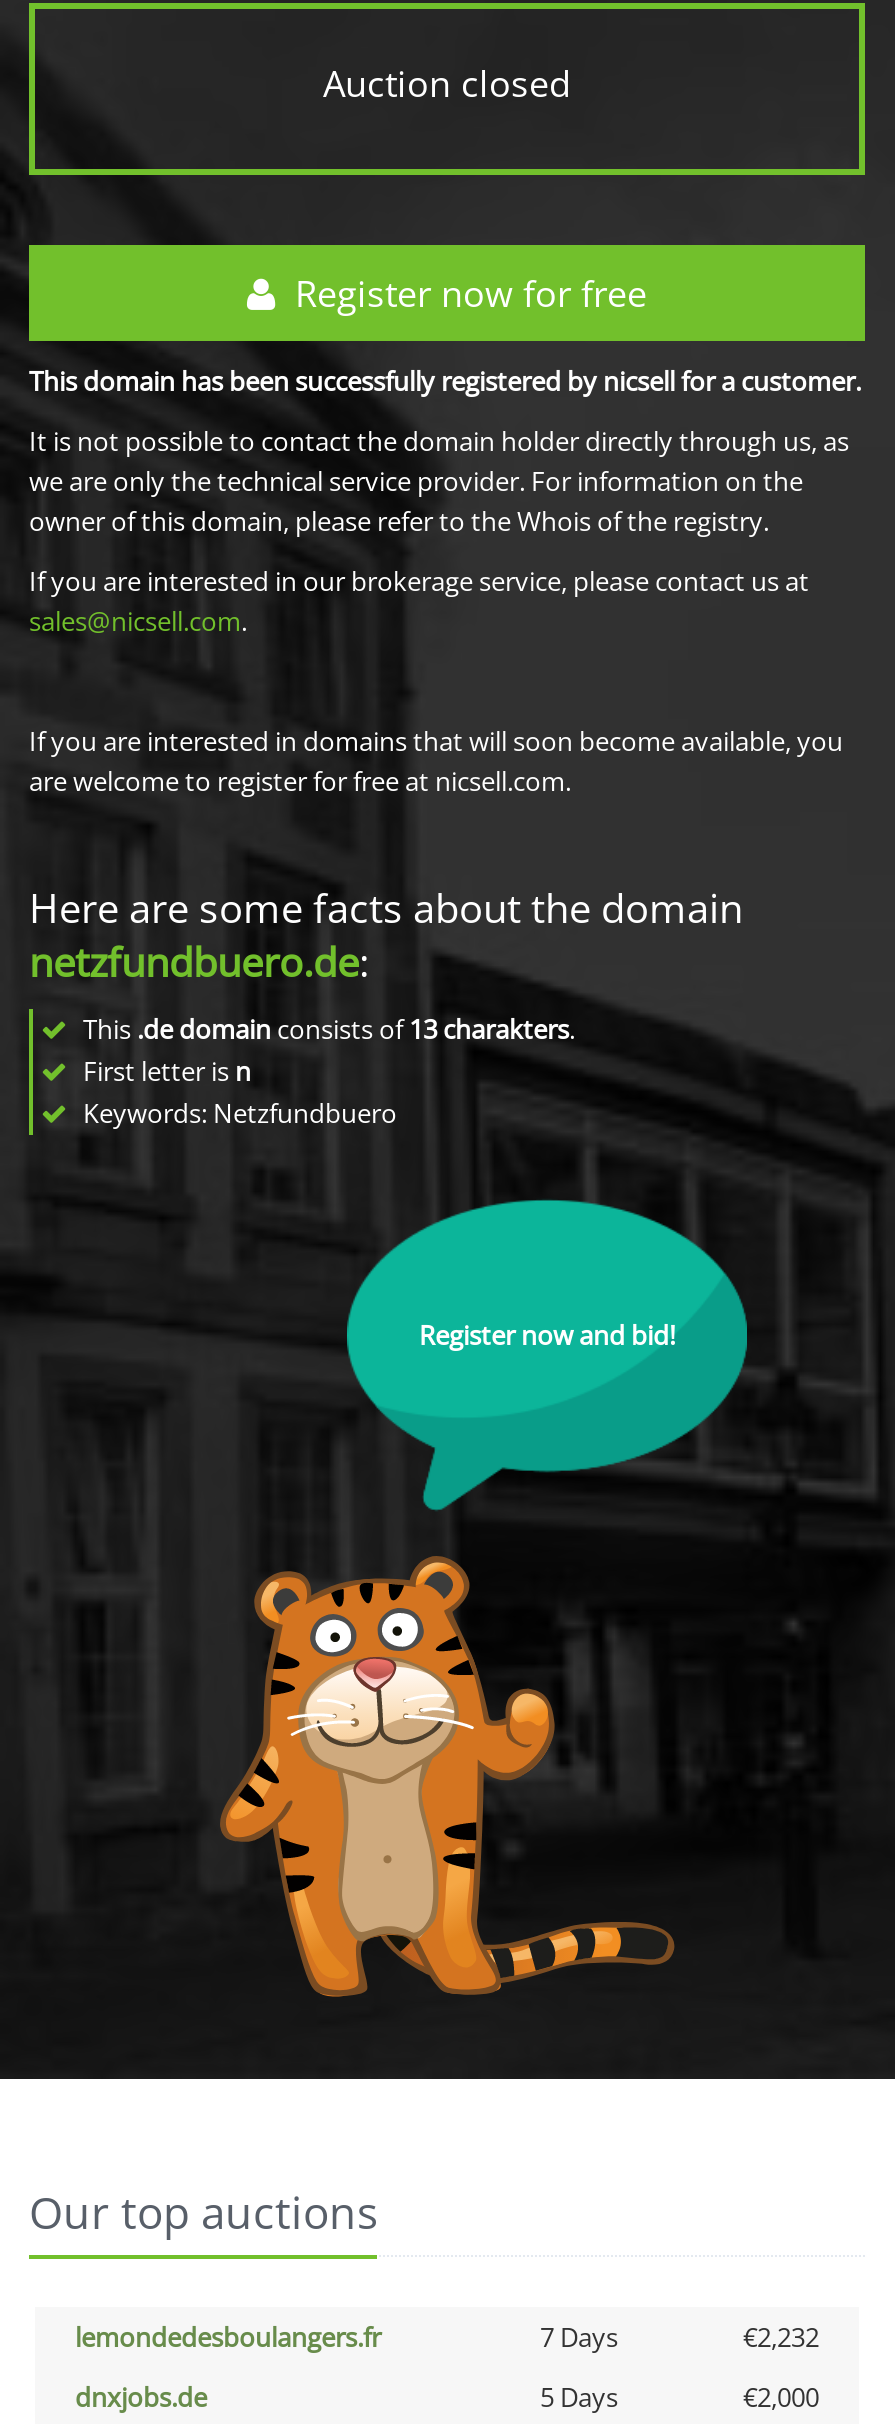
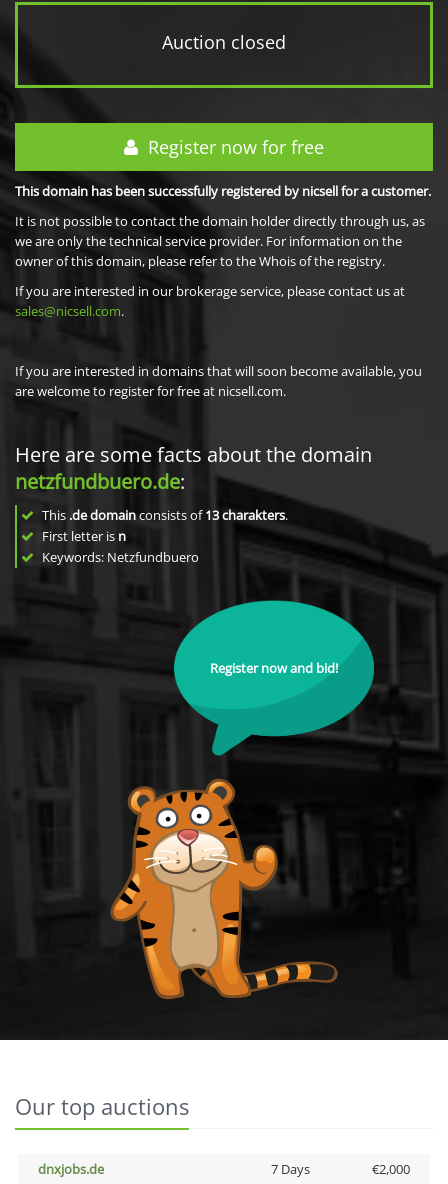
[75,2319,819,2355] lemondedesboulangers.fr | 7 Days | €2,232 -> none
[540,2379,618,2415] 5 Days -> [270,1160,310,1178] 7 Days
-.-.-
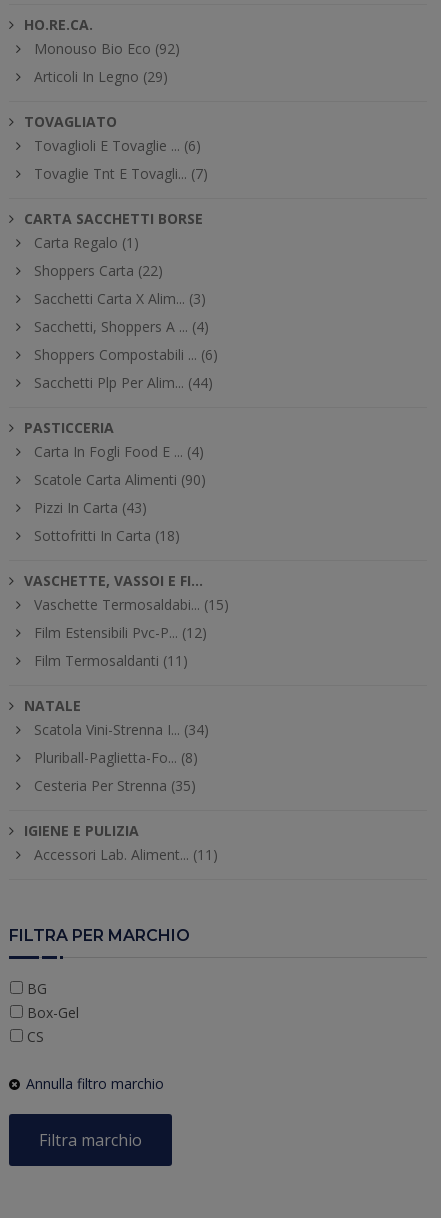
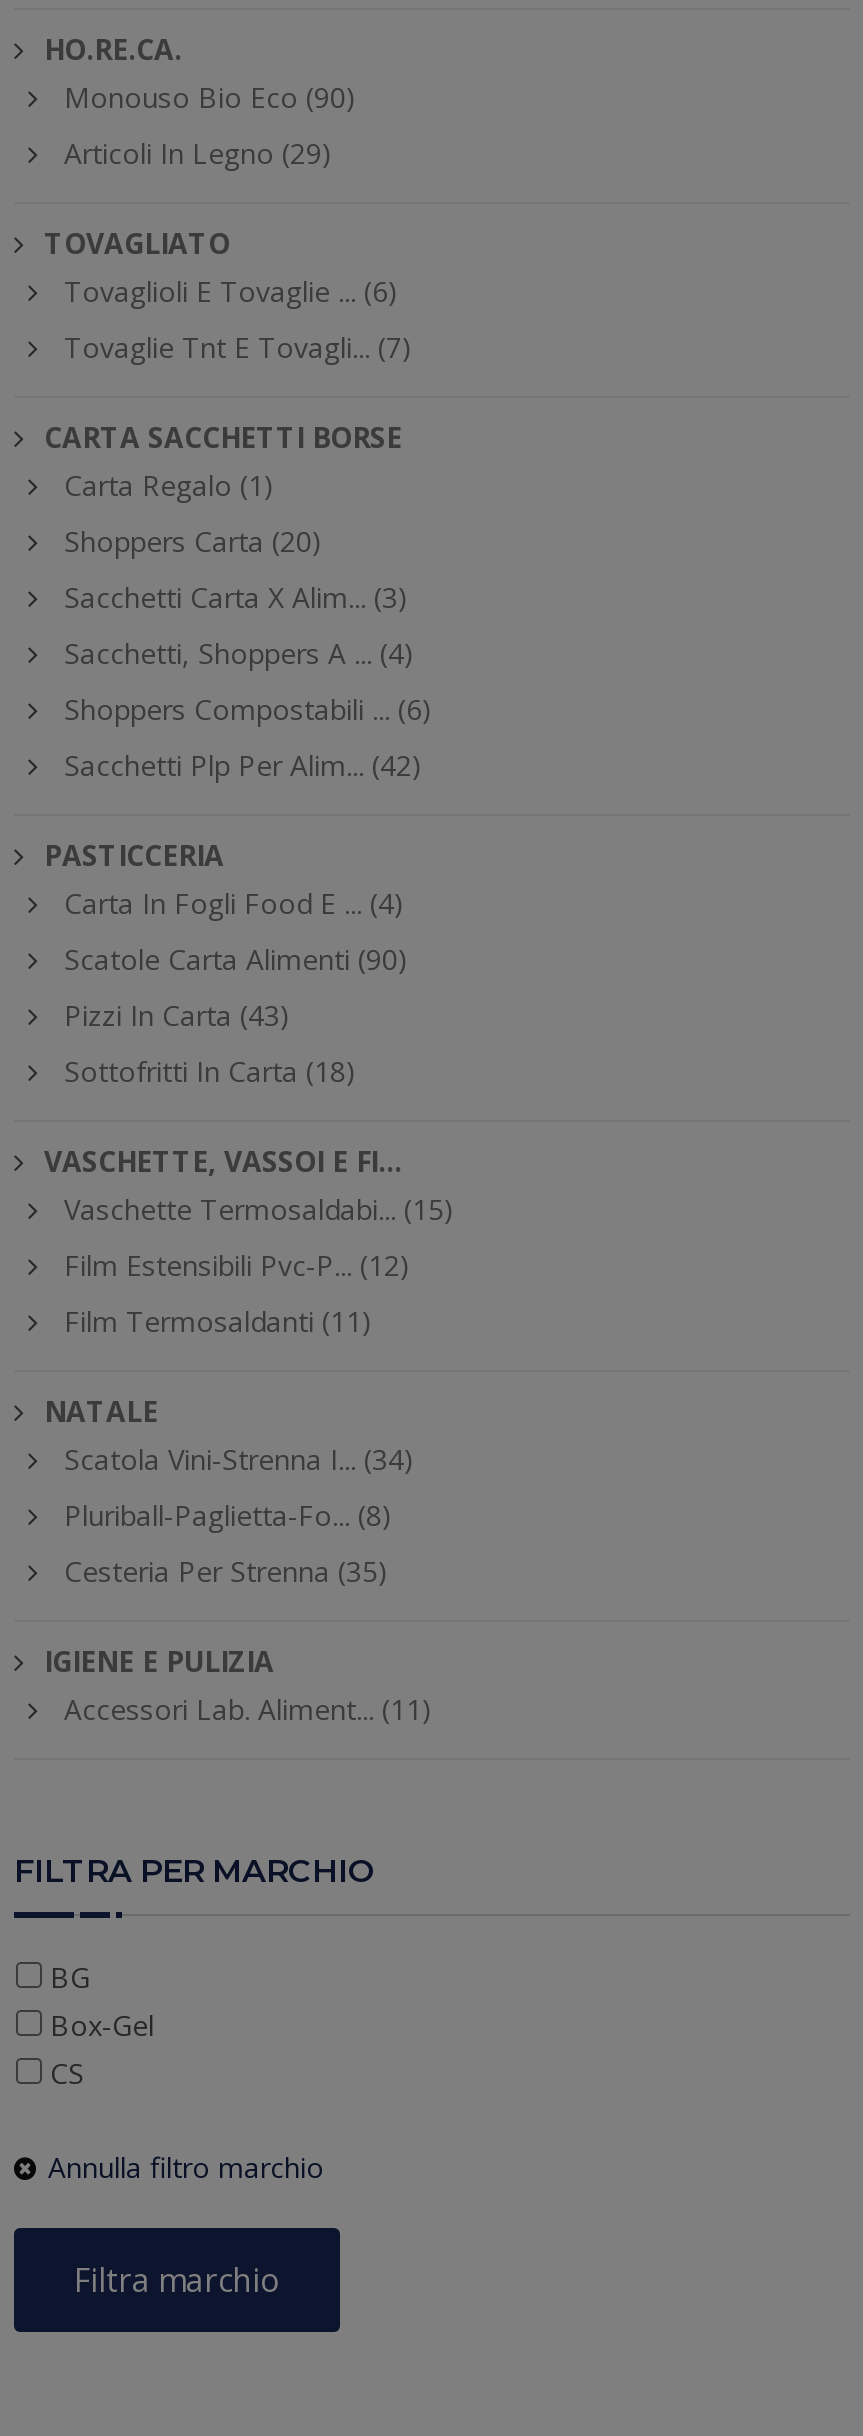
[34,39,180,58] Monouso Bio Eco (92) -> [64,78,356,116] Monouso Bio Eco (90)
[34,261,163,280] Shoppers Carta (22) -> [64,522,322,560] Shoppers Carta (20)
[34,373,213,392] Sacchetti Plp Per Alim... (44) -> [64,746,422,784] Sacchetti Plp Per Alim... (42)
-.-.-
Task objective: Tell how many lines of the listing include the word "Days"; the number alone is the answer.

Exercise solution: 2